Privacy Leakage in Multi-relational Databases via Pattern based Semi-supervised Learning
Date of Submission:
June 1, 2004
In multi-relational databases, a view, which is a context- and content-dependent subset of one or more tables (or other views), is often used to preserve privacy by hiding sensitive information. However, recent developments in data mining present a new challenge for database security even when traditional database security techniques, such as data access control via a view, are employed. This paper presents a data mining framework using semi-supervised learning that demonstrates the potential for privacy leakage in multi-relational databases. Many different types of semi-supervised learning techniques, such as K-nearest neighbor (KNN) methods, can be used to demonstrate privacy leakage. However, we also introduce a new approach to semi-supervised learning, hyperclique pattern based semi-supervised learning (HPSL), which differs from traditional semi-supervised learning approaches in that it considers the similarity among groups of objects instead of only pairs of objects.

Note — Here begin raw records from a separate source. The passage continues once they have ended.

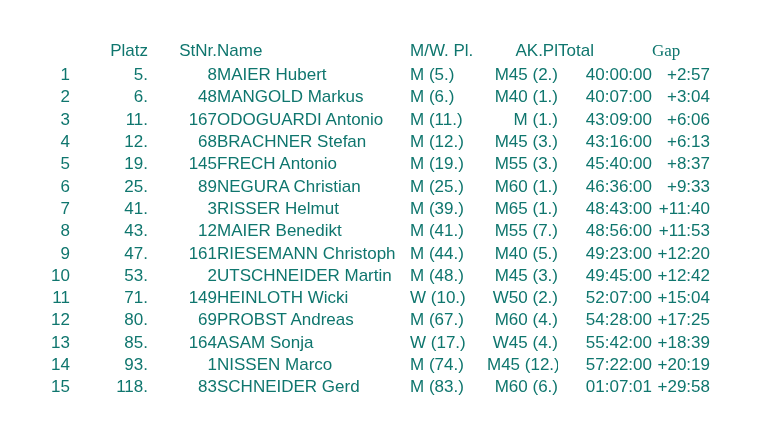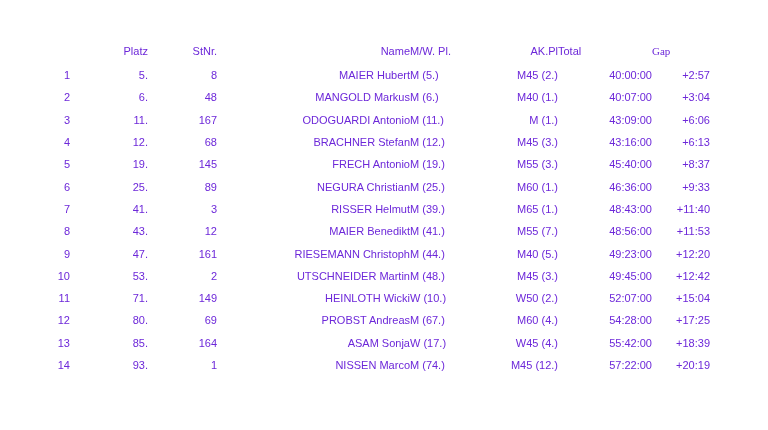"Platz" table.results { color: #6d28d9 -> #0f766e; font-size: 11px -> 17px }
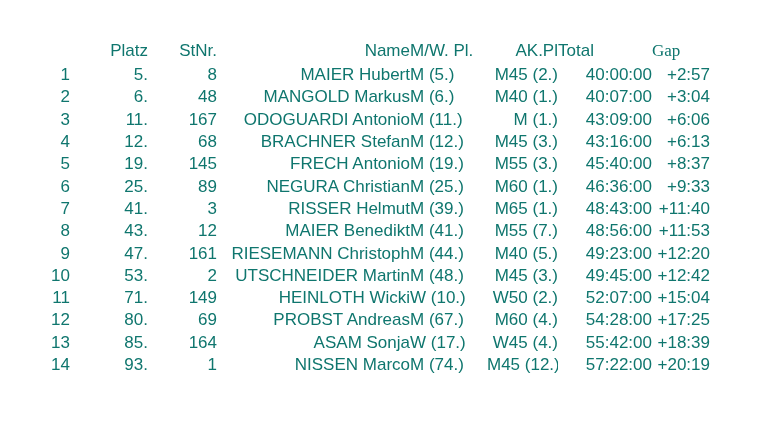"Name" .c-name { text-align: right -> left }
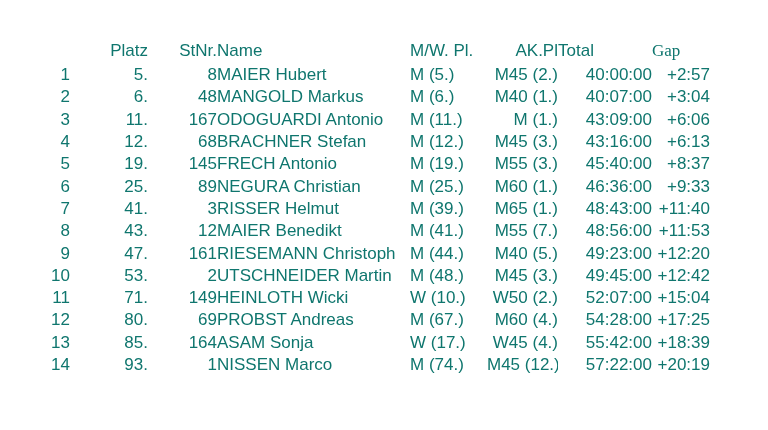"15" tr { html: none -> <tr> <td>15</td> <td>118.</td> <td>83</td> <td>SCHNEIDER Gerd</td> <td>M (83.)</td> <td>M60 (6.)</td> <td>01:07:01</td> <td>+29:58</td> </tr> }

Our experimental results show that both the KNN and HPSL methods have the ability to compromise database security, although HPSL is better at this privacy violation (has higher accuracy) than KNN methods. Finally, we provide a principle for avoiding privacy leakage in multi-relational databases via semi-supervised learning and illustrate this principle with a simple preventive technique whose effectiveness is demonstrated by experiments.